Manipuliertes Foto, das Greta Thunberg und George Soros zeigen soll

Greta Thunberg

Originalbild mit Al Gore und Greta Thunberg. Bild: Instagram-Account von Greta Thunberg, Quelle: https://www.instagram.com/p/BsBZea6hebZ/

Die Gesichtserkennung[15] von Suchmaschinen wie Yandex wird schon längst nicht mehr nur von Verifikationsexpert_innen eingesetzt, sondern hat auch TikTok-Videos hervorgebracht, die dem Publikum die umgekehrte Bildsuche empfehlen, um ihren «Zwilling» zu finden – also einen Menschen, der ihnen extrem ähnlichsieht.

In einigen Fällen werden gefälschte Screenshots von Medienartikeln oder von Posts auf anderen Social-Media-Seiten verbreitet. Dann hilft es, die Schlagzeile oder den Text auf dem Bild abzutippen und per Suchmaschine aufzuspüren. Dabei ist darauf zu achten, den Text in Anführungszeichen zu setzen. Das sorgt dafür, dass die eingegebenen Wörter als zusammenhängender Text gesucht werden. Ohne Anführungszeichen werden alle Wörter gesucht, unabhängig davon, an welcher Stelle sie in einem Text stehen.

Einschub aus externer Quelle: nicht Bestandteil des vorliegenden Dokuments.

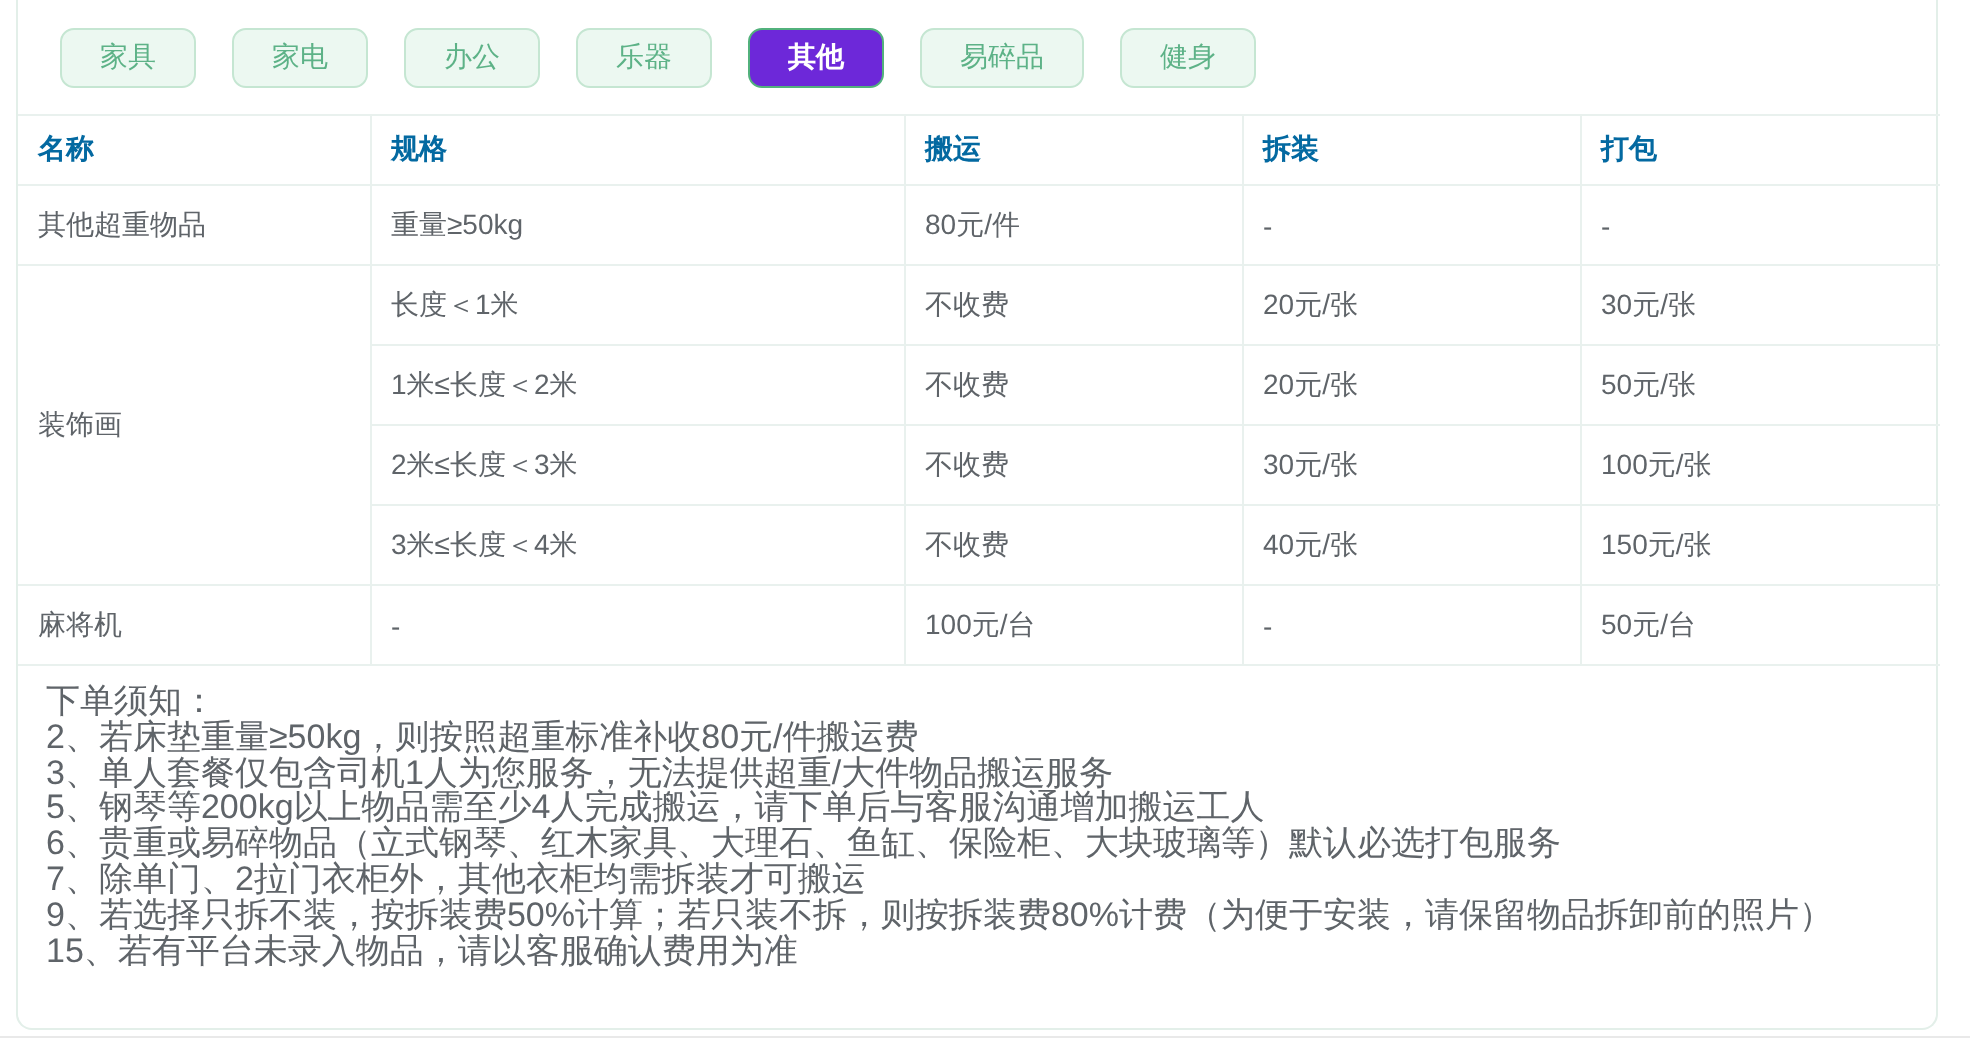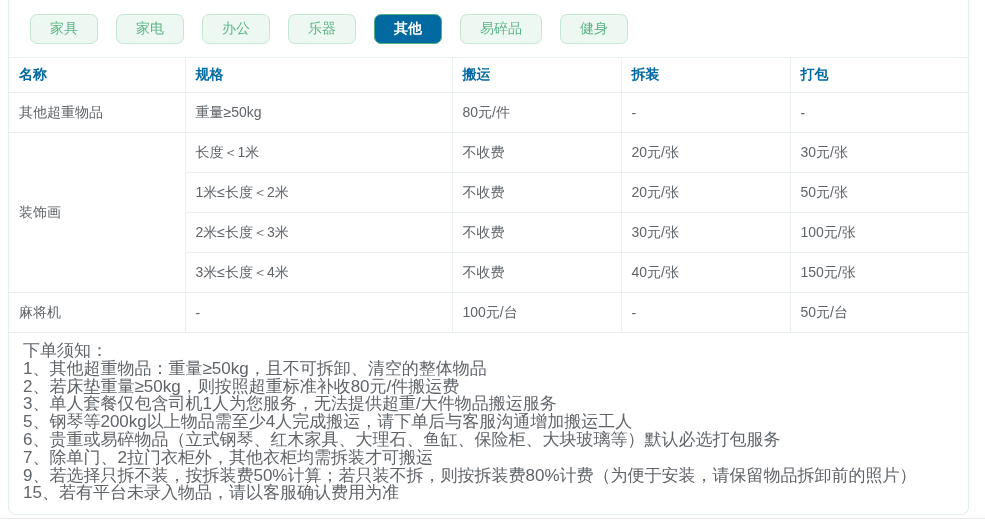--- a/index.html
+++ b/index.html
@@ -25,21 +25,21 @@
     display:inline-flex; align-items:center; justify-content:center;
     font-size:14px;
     color:#5db287;
     background:#ecf8f1;
     border:1px solid #c5e6d2;
     border-radius:7px;
     cursor:pointer;
     white-space:nowrap;
   }
   .tab.active {
-    background:#0369a1;
+    background:#6d28d9;
     border-color:#52b17c;
     color:#ffffff;
     font-weight:bold;
   }
 
   
   table { width:100%; border-collapse:collapse; table-layout:fixed;
           border-top:1px solid #e9f1ee; font-size:14px; color:#5f6469; }
   th, td {
     border-bottom:1px solid #e9f1ee;
@@ -130,21 +130,20 @@
           <td>-</td>
           <td>100元/台</td>
           <td>-</td>
           <td>50元/台</td>
         </tr>
       </tbody>
   </table>
 
   <div class="notes">
     <div class="line">下单须知：</div>
-  <div class="line">1、其他超重物品：重量≥50kg，且不可拆卸、清空的整体物品</div>
       <div class="line">2、若床垫重量≥50kg，则按照超重标准补收80元/件搬运费</div>
       <div class="line">3、单人套餐仅包含司机1人为您服务，无法提供超重/大件物品搬运服务</div>
       <div class="line">5、钢琴等200kg以上物品需至少4人完成搬运，请下单后与客服沟通增加搬运工人</div>
       <div class="line">6、贵重或易碎物品（立式钢琴、红木家具、大理石、鱼缸、保险柜、大块玻璃等）默认必选打包服务</div>
       <div class="line">7、除单门、2拉门衣柜外，其他衣柜均需拆装才可搬运</div>
       <div class="line">9、若选择只拆不装，按拆装费50%计算；若只装不拆，则按拆装费80%计费（为便于安装，请保留物品拆卸前的照片）</div>
       <div class="line">15、若有平台未录入物品，请以客服确认费用为准</div>
     </div>
 
 </div>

Am wichtigsten bleibt, vor dem Weiterverbreiten eines emotionalisierenden Fotos oder Videos kurz zu pausieren, um sie einem schnellen Plausibilitätscheck zu unterziehen. Oftmals fällt bei Fakes schon beim genaueren Hinsehen auf, dass etwas unstimmig wirkt. Viele Fakes funktionieren so gut, weil sie erst eine emotionale Reaktion erzeugen und aus der hervorgerufenen Wut, Furcht oder Trauer weiterverbreitet werden.